## M203 Electronic markets project

### Exercise 4 - Deep learning approach to optimal liquidation

Marchessaux François, Collin Thibault

### Loading libraries and initializing parameters

In [None]:
import tensorflow as tf
from tensorflow import keras
from tensorflow.keras import layers### Loading libraries and initializing parameters
import numpy as np
import plotly.express as px
import pandas as pd

### Splitting the deep learning algorithm into several subfunctions

In [None]:
def create_model():
    """
    Builds the artificial neural network architecture
    """
    
    model = keras.Sequential([
        keras.Input(shape=(3,)),
        layers.Dense(50, activation='relu', kernel_regularizer=tf.keras.regularizers.l2(0.0001)),
        layers.BatchNormalization(),
        layers.Dropout(0.8),
        layers.Dense(50, activation='relu', kernel_regularizer=tf.keras.regularizers.l2(0.0001)),
        layers.BatchNormalization(),
        layers.Dropout(0.8),
        layers.Dense(1, activation="sigmoid")])
    
    return model

In [None]:
def plot_simulation_results(simulation_results):
    """
    Plots the liquidation strategies resulting from the neural network optimizarion
    """
    
    df = pd.DataFrame(simulation_results)
    
    fig = px.line(df, x='t', y='x', color='lbd', template='plotly_white',
                  labels={"x": "Remaining Inventory", "t": "Time", "lbd": "Market Aversion"})
    
    fig.update_layout(width=900, height=300)
    fig.update_layout(xaxis=dict(range=[0, 1]))
    
    fig.show()

In [None]:
def run_episode(order, model, optimizer, n_traj, n_time_steps, x0, lbd_value, sigma, eta, action_noise_std, episode, sto_vol):
    """
    Runs one 'epoch' of the global network so as to learn the optimal strategy
    """
    
    with tf.GradientTape() as tape:

        # Initializing parameters for trajectory generation
        r = np.zeros((n_time_steps, n_traj), dtype=np.float32)
        x = tf.zeros((n_time_steps, n_traj), dtype=tf.float32)
        log_density = tf.zeros((n_time_steps, n_traj), dtype=tf.float32)

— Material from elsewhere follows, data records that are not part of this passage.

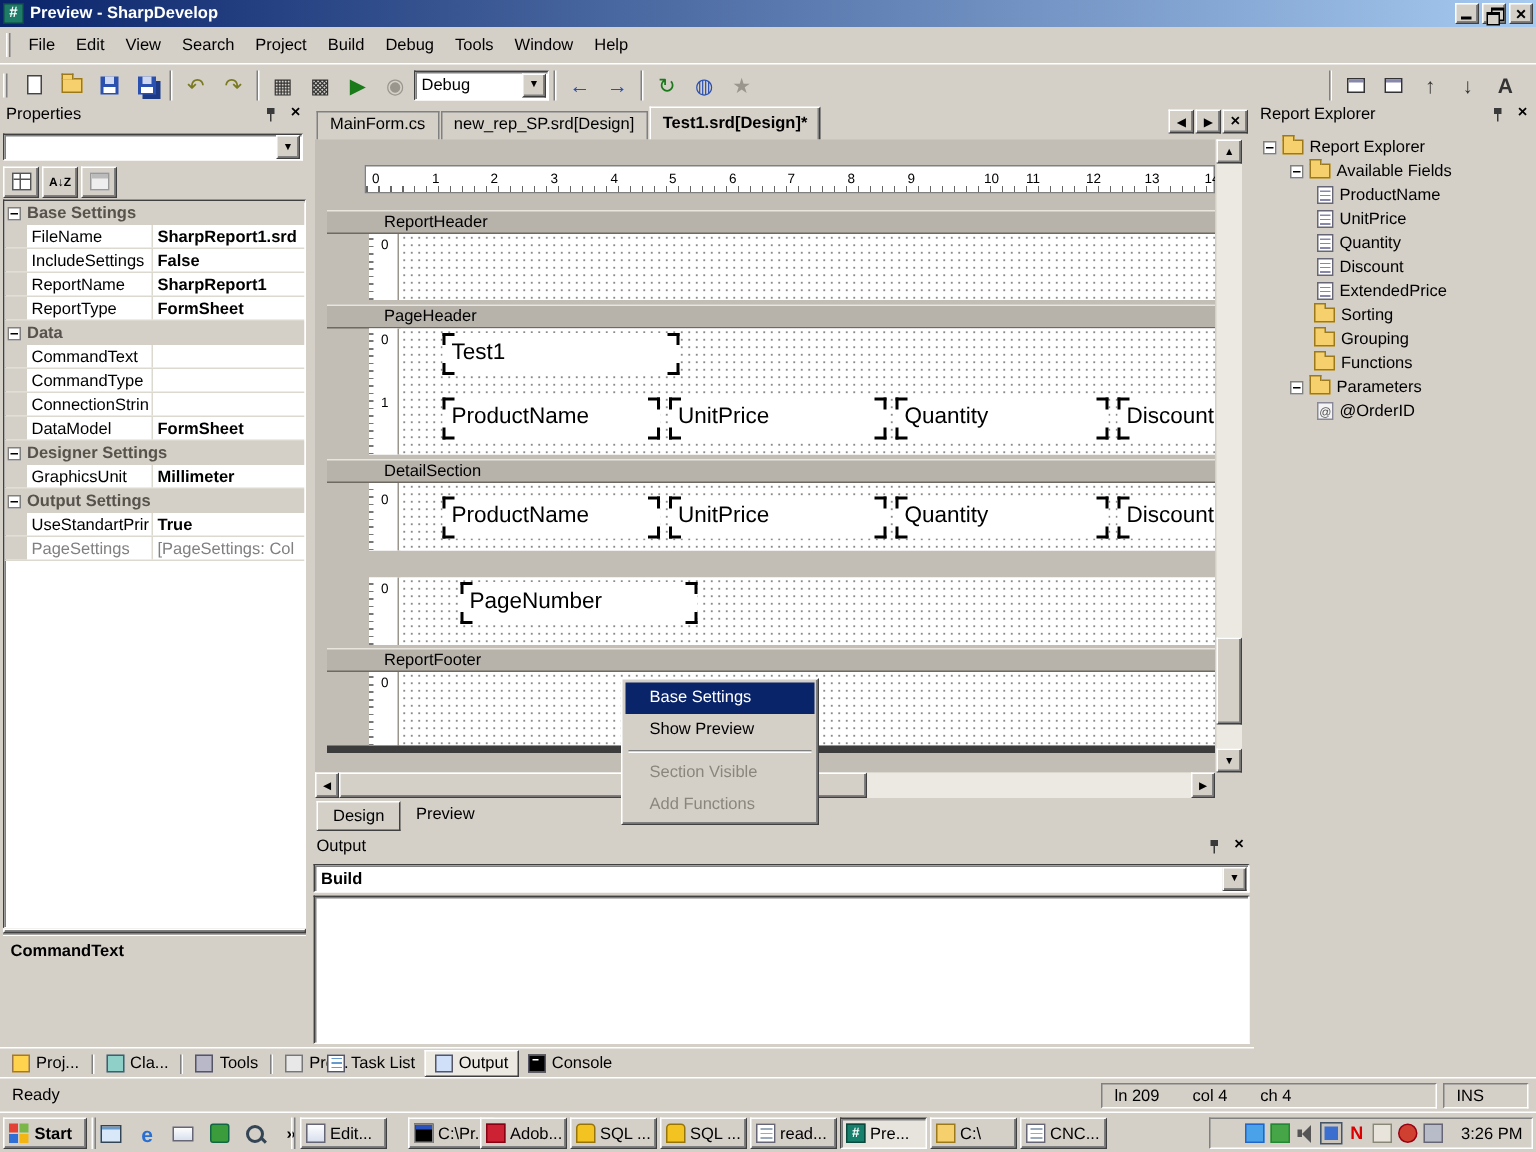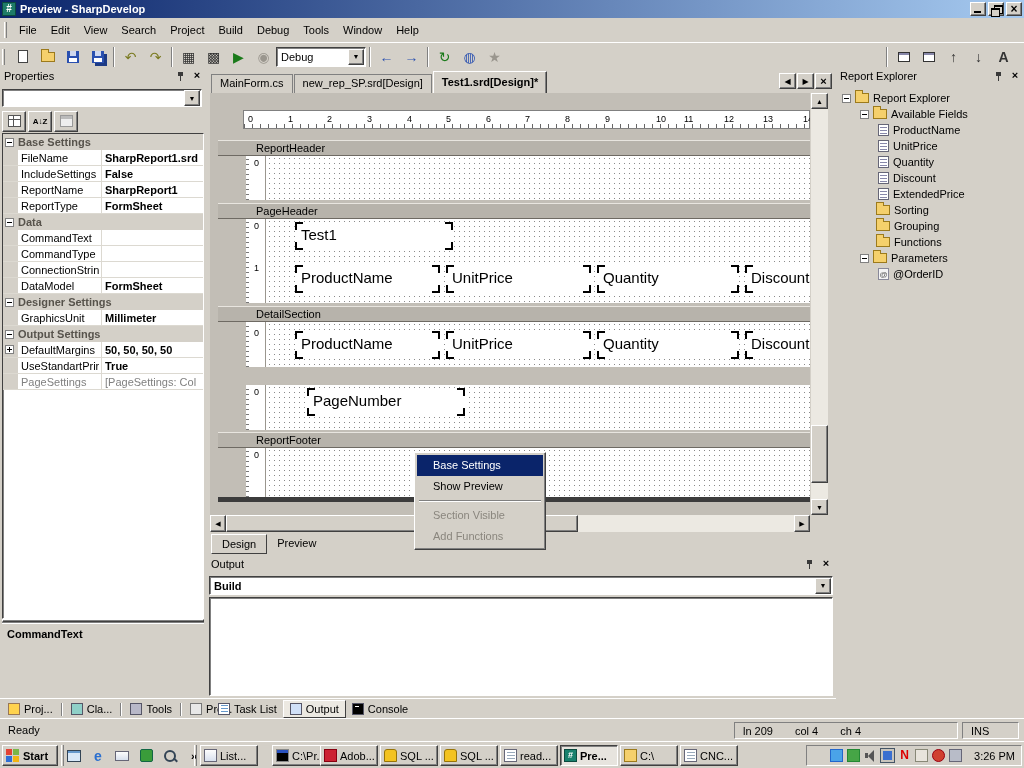--- a/index.html
+++ b/index.html
@@ -159,21 +159,21 @@
   .ql-desk{width:14px;height:12px;background:#d8e8f8;border:1px solid #345;box-shadow:inset 0 2px 0 #69c}
   .ql-ie{color:#2a6fd0;font-weight:bold;font-size:14px}
   .ql-ie::before{content:"e"}
   .ql-mail{width:14px;height:10px;background:linear-gradient(180deg,#fdfdfd,#d8e0ee);border:1px solid #667}
   .ql-green{width:13px;height:13px;background:#3a9c3a;border:1px solid #164;border-radius:2px}
   .ql-mag{position:relative;width:16px;height:16px}
   .ql-mag::before{content:"";position:absolute;left:2px;top:2px;width:8px;height:8px;border:2px solid #345;border-radius:50%}
   .ql-mag::after{content:"";position:absolute;left:11px;top:11px;width:5px;height:2px;background:#345;transform:rotate(45deg)}
   .ql-more::before{content:"»";font-weight:bold}
   .taskbtn{position:absolute;top:3px;width:58px;height:21px;display:flex;align-items:center;gap:3px;padding:0 3px;overflow:hidden;white-space:nowrap}
-  .taskbtn.pressed{font-weight:bold}
+  .taskbtn.pressed{font-weight:normal}
   .ti{width:13px;height:13px;flex:none}
   .ti-mail{background:linear-gradient(180deg,#fdfdfd,#d8e0ee);border:1px solid #667}
   .ti-dos{background:#000;border:1px solid #888;box-shadow:inset 0 3px 0 #2a52be}
   .ti-pdf{background:#c23;border:1px solid #801}
   .ti-sql{background:#f3c321;border:1px solid #977408;border-radius:3px 3px 0 0}
   .ti-note{background:#fff;border:1px solid #667;background-image:repeating-linear-gradient(#9ab 0 1px,transparent 1px 3px);background-size:8px 9px;background-position:2px 2px;background-repeat:no-repeat}
   .ti-sd{background:#17806d;border:1px solid #0a4a3e;color:#fff;font-size:9px;font-weight:bold;text-align:center;line-height:11px}
   .ti-sd::before{content:"#"}
   .ti-fold{background:#f5d06c;border:1px solid #9c7a1c}
   #tray{position:absolute;left:806px;right:2px;top:3px;height:21px;display:flex;align-items:center;justify-content:flex-end;gap:4px;padding:0 6px}
@@ -370,27 +370,20 @@
         <div class="prow">
             <span class="pgut"></span>
             <span class="pkey">GraphicsUnit</span>
             <span class="pval">Millimeter</span>
           </div>
         <div class="pcat">
             <span class="gutbox"></span>
             <span>Output Settings</span>
           </div>
         <div class="prow">
-            <span class="pgut">
-              <span class="gutbox plus"></span>
-            </span>
-            <span class="pkey">DefaultMargins</span>
-            <span class="pval">50, 50, 50, 50</span>
-          </div>
-        <div class="prow">
             <span class="pgut"></span>
             <span class="pkey">UseStandartPrir</span>
             <span class="pval">True</span>
           </div>
         <div class="prow ro">
             <span class="pgut"></span>
             <span class="pkey">PageSettings</span>
             <span class="pval">[PageSettings: Col</span>
           </div>
       </div>
@@ -660,21 +653,21 @@
       <span class="qli">
           <span class="ql-mag"></span>
         </span>
       <span class="qli">
           <span class="ql-more"></span>
         </span>
     </div>
     <span class="qsep" style="left:194px"></span>
     <div class="taskbtn r" style="left:200px">
         <span class="ti ti-mail"></span>
-        <span>List...</span>
+        <span>Edit...</span>
       </div>
     <div class="taskbtn r" style="left:272px">
         <span class="ti ti-dos"></span>
         <span>C:\Pr...</span>
       </div>
     <div class="taskbtn r" style="left:320px">
         <span class="ti ti-pdf"></span>
         <span>Adob...</span>
       </div>
     <div class="taskbtn r" style="left:380px">

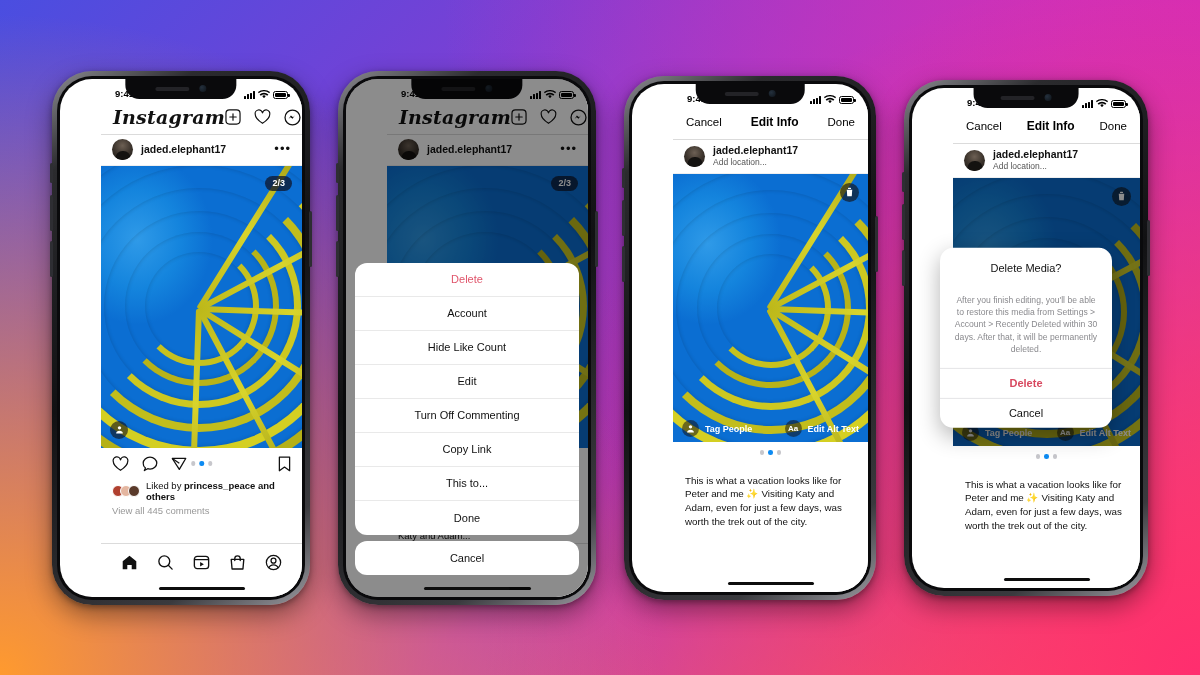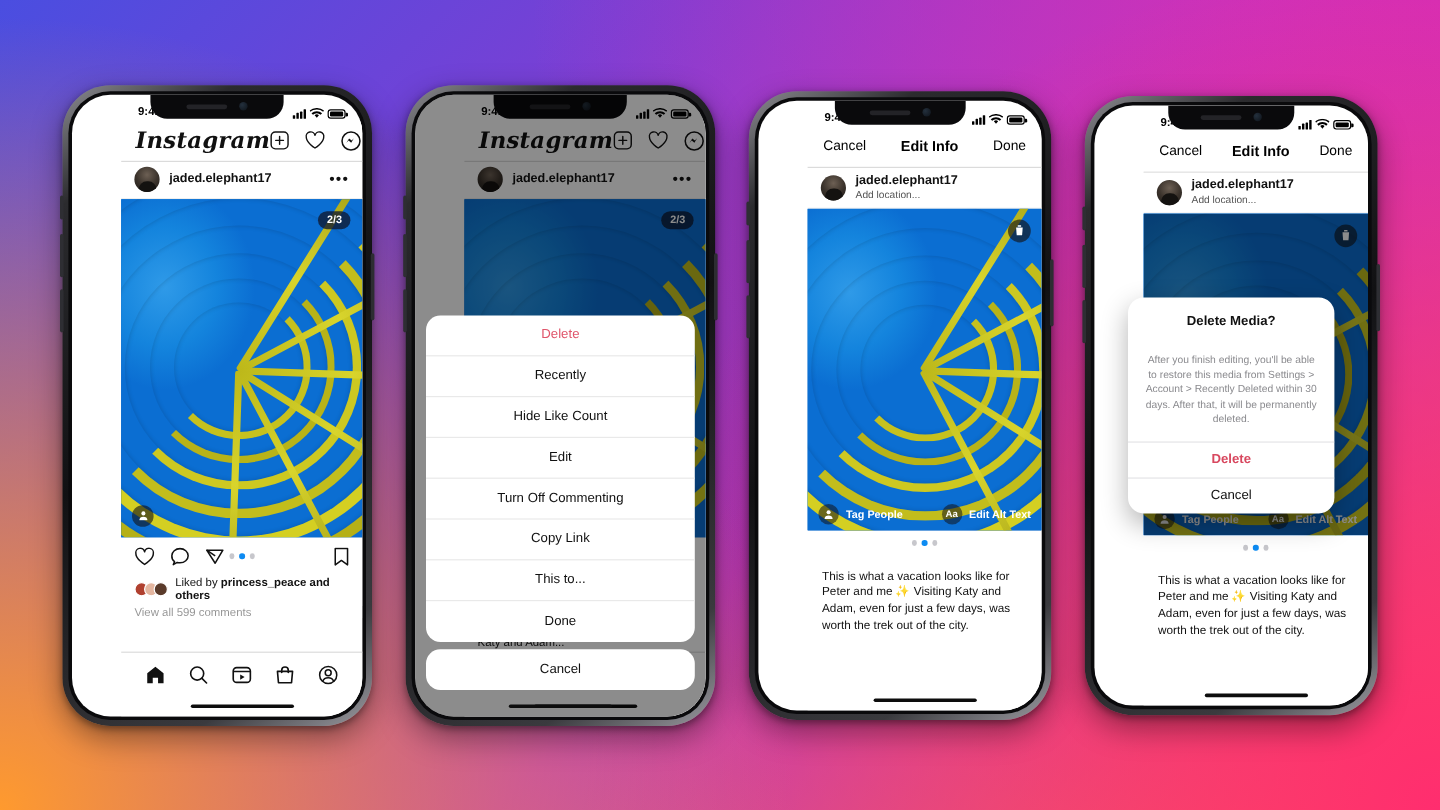--- a/index.html
+++ b/index.html
@@ -213,21 +213,21 @@
   .sheet-cancel { background: #fff; border-radius: 12px; height: 34px;
                   display: flex; align-items: center; justify-content: center;
                   font-size: 11px; color: #111; }
 
   .alert {
     position: absolute; left: 50%; top: 50%; transform: translate(-50%,-50%);
     width: 172px; background: #fff; border-radius: 13px; z-index: 60;
     overflow: hidden; box-shadow: 0 8px 22px rgba(0,0,0,.3);
   }
   .alert-body { padding: 14px 13px 12px; text-align: center; }
-  .alert-title { font-size: 11px; font-weight: 700; color: #111; margin-bottom: 20px; }
+  .alert-title { font-size: 11px; font-weight: 400; color: #111; margin-bottom: 20px; }
   .alert-msg { font-size: 8.6px; line-height: 1.45; color: #8a8a8e; }
   .alert-btn { height: 30px; display: flex; align-items: center;
                justify-content: center; font-size: 11px; border-top: .8px solid #e4e4e6; }
   .alert-btn.danger { color: #d8485f; font-weight: 700; }
   .alert-btn.plain  { color: #111; }
 
   svg { display: block; }
 </style>
 </head>
 <body>
@@ -336,21 +336,21 @@
               <span class="f2"></span>
               <span class="f3"></span>
           </span>
           <span>
             <span>Liked by</span>
             <span class="bold">princess_peace</span>
             <span class="bold">and others</span>
           </span>
         </div>
 
-        <div class="cap-fade">View all 599 comments</div>
+        <div class="cap-fade">View all 445 comments</div>
 
         <div class="tabbar">
           <svg width="17" height="17" viewBox="0 0 20 20">
               <path d="M2 8.4 10 2l8 6.4V18h-5.4v-5.2H7.4V18H2z" fill="#111"></path>
             </svg>
           <svg width="17" height="17" viewBox="0 0 20 20">
               <circle cx="8.6" cy="8.6" r="6.4" fill="none" stroke="#111" stroke-width="1.6"></circle>
               <path d="m13.3 13.3 4.5 4.5" stroke="#111" stroke-width="1.6" stroke-linecap="round"></path>
             </svg>
           <svg width="17" height="17" viewBox="0 0 20 20">
@@ -494,21 +494,21 @@
             </svg>
         </div>
         <div class="home-ind">
             <i></i>
           </div>
 
         <div class="dim"></div>
         <div class="sheet">
           <div class="sheet-card">
             <div class="sheet-item danger">Delete</div>
-            <div class="sheet-item">Recently</div>
+            <div class="sheet-item">Account</div>
             <div class="sheet-item">Hide Like Count</div>
             <div class="sheet-item">Edit</div>
             <div class="sheet-item">Turn Off Commenting</div>
             <div class="sheet-item">Copy Link</div>
             <div class="sheet-item">This to...</div>
             <div class="sheet-item">Done</div>
           </div>
           <div class="sheet-cancel">Cancel</div>
         </div>
         <div class="home-ind dark" style="position:absolute;left:0;right:0;bottom:0;z-index:61;">

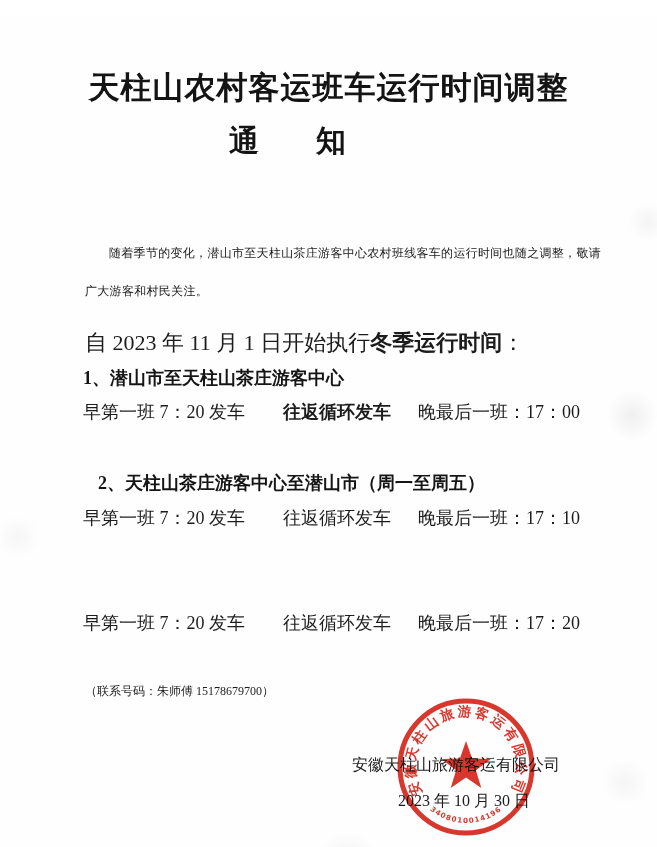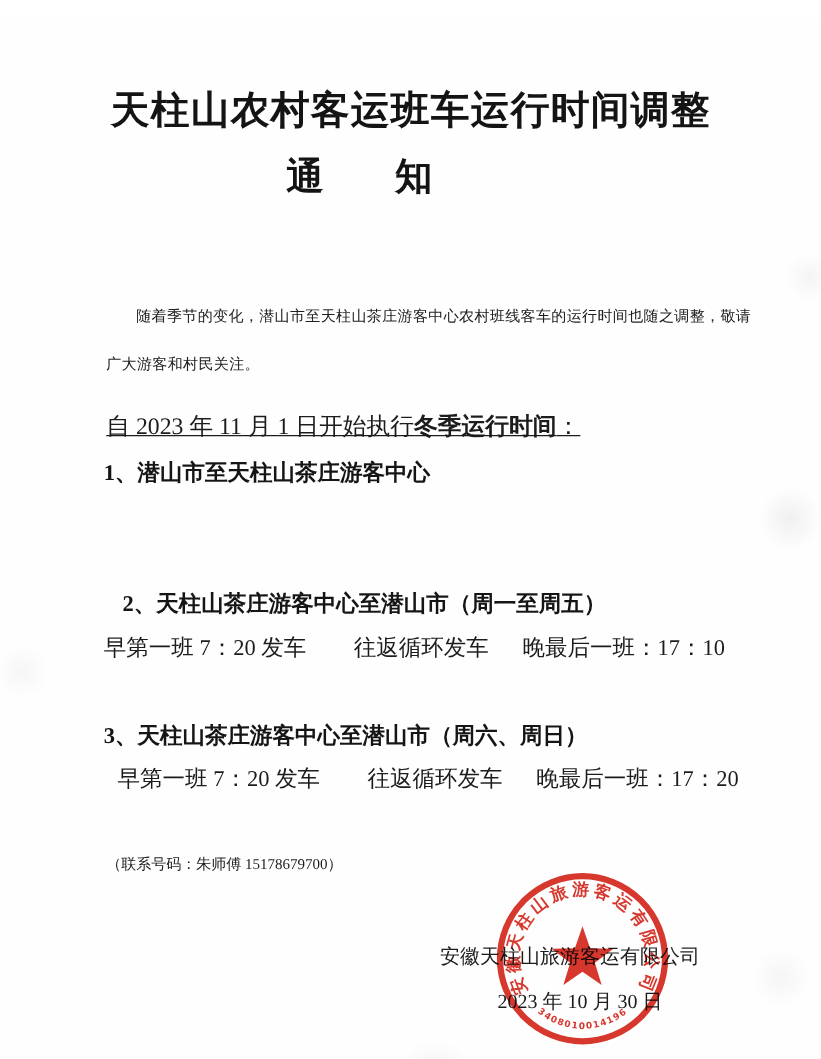--- a/index.html
+++ b/index.html
@@ -34,33 +34,33 @@
     color:#141414;
   }
   .doc-subtitle .second { margin-left:57px; }
   .intro {
     position:absolute;
     top:205px; left:85px; width:518px;
     font-size:12px; line-height:38px; letter-spacing:0.3px;
     text-indent:2em; white-space:normal;
     color:#202020;
   }
-  .effective { top:311px; left:85px; font-size:19px;text-decoration:underline; }
+  .effective { top:311px; left:85px; font-size:22px; }
   .effective b { font-weight:bold; }
   .route-heading { font-size:18px; font-weight:bold; color:#151515; }
   .route-sched { font-size:18px; }
   .route-sched .mid  { margin-left:38px; }
   .route-sched .last { margin-left:27px; }
   .route-sched .mid.bold { font-weight:bold; }
   .rh1 { top:349px; left:83px;font-family:Liberation Serif, serif; }
   .rs1 { top:383px; left:83px; }
   .rh2 { top:454px; left:98px; }
   .rs2 { top:489px; left:83px; }
   .rh3 { top:559px; left:83px; }
-  .rs3 { top:594px; left:94px; }
+  .rs3 { top:594px; left:83px; }
   .contact { top:666px; left:85px; font-size:12px; }
   .company { top:738px; left:352px; font-size:16px; letter-spacing:0; }
   .issue-date { top:774px; left:398px; font-size:16px; }
   .stamp {
     position:absolute; left:394px; top:678px;
     width:144px; height:144px;
     mix-blend-mode:multiply;
     opacity:0.93;
   }
   .stamp .ring { fill:none; stroke:#d5281e; stroke-width:5; }
@@ -87,27 +87,29 @@
     <span>通</span><span class="second">知</span>
   </div>
 
   <p class="intro">随着季节的变化，潜山市至天柱山茶庄游客中心农村班线客车的运行时间也随之调整，敬请广大游客和村民关注。</p>
 
   <div class="abs effective">
     <span>自 2023 年 11 月 1 日开始执行</span><b>冬季运行时间</b><span>：</span>
   </div>
 
   <div class="abs route-heading rh1">1、潜山市至天柱山茶庄游客中心</div>
+  <div class="abs route-sched rs1">
+    <span class="first">早第一班 7：20 发车</span><span class="mid bold">往返循环发车</span><span class="last">晚最后一班：17：00</span>
+  </div>
 
   <div class="abs route-heading rh2">2、天柱山茶庄游客中心至潜山市（周一至周五）</div>
   <div class="abs route-sched rs2">
     <span class="first">早第一班 7：20 发车</span><span class="mid">往返循环发车</span><span class="last">晚最后一班：17：10</span>
   </div>
 
-  <div class="abs route-heading rh3">3、天柱山茶庄游客中心至潜山市（周六、周日）</div>
   <div class="abs route-sched rs3">
     <span class="first">早第一班 7：20 发车</span><span class="mid">往返循环发车</span><span class="last">晚最后一班：17：20</span>
   </div>
 
   <div class="abs contact">（联系号码：朱师傅 15178679700）</div>
 
   <div class="abs company">安徽天柱山旅游客运有限公司</div>
   <div class="abs issue-date">2023 年 10 月 30 日</div>
 
   <svg class="stamp" viewBox="0 0 144 144" xmlns="http://www.w3.org/2000/svg">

        # Initializing the action grid
        x = tf.tensor_scatter_nd_update(x, [[0]], [x0 * tf.ones(n_traj)])
        
        # Parameters for the CIR model
        dt = 1 / n_time_steps  # Time step size (assuming 252 trading days in a year)
        kappa = 2  # Speed of mean reversion
        theta = 0.2  # Long-term mean volatility
        sigma_vol = 0.4  # Volatility of volatility (sigma in the CIR model)
        V0 = sigma ** 2

        # Pre-allocate the sigma array
        sigmas = np.zeros((n_time_steps, 1), dtype=np.float32)
        
        np.random.seed(42)

        # CIR stochastic volatility process
        if sto_vol:
            sigmas[0] = V0
            Z = np.random.normal(size=(n_time_steps - 1, 1))
            for t in range(1, n_time_steps):
                sigmas[t] = sigmas[t-1] + kappa * (theta - sigmas[t-1]) * dt + sigma_vol * np.sqrt(np.maximum(sigmas[t-1], 0)) * np.sqrt(dt) * Z[t-1]
        else:
            sigmas.fill(np.sqrt(sigma))

        for i in range(1, n_time_steps):

            # Filling the current normalized time and spatial position
            current_time = tf.fill([n_traj], i / n_time_steps, name='current_time')
            current_position = x[i-1] / x0

            # Input time and normalized position into the policy network
            inputs = tf.stack([current_time, current_position, tf.fill([n_traj], lbd_value)], axis=1)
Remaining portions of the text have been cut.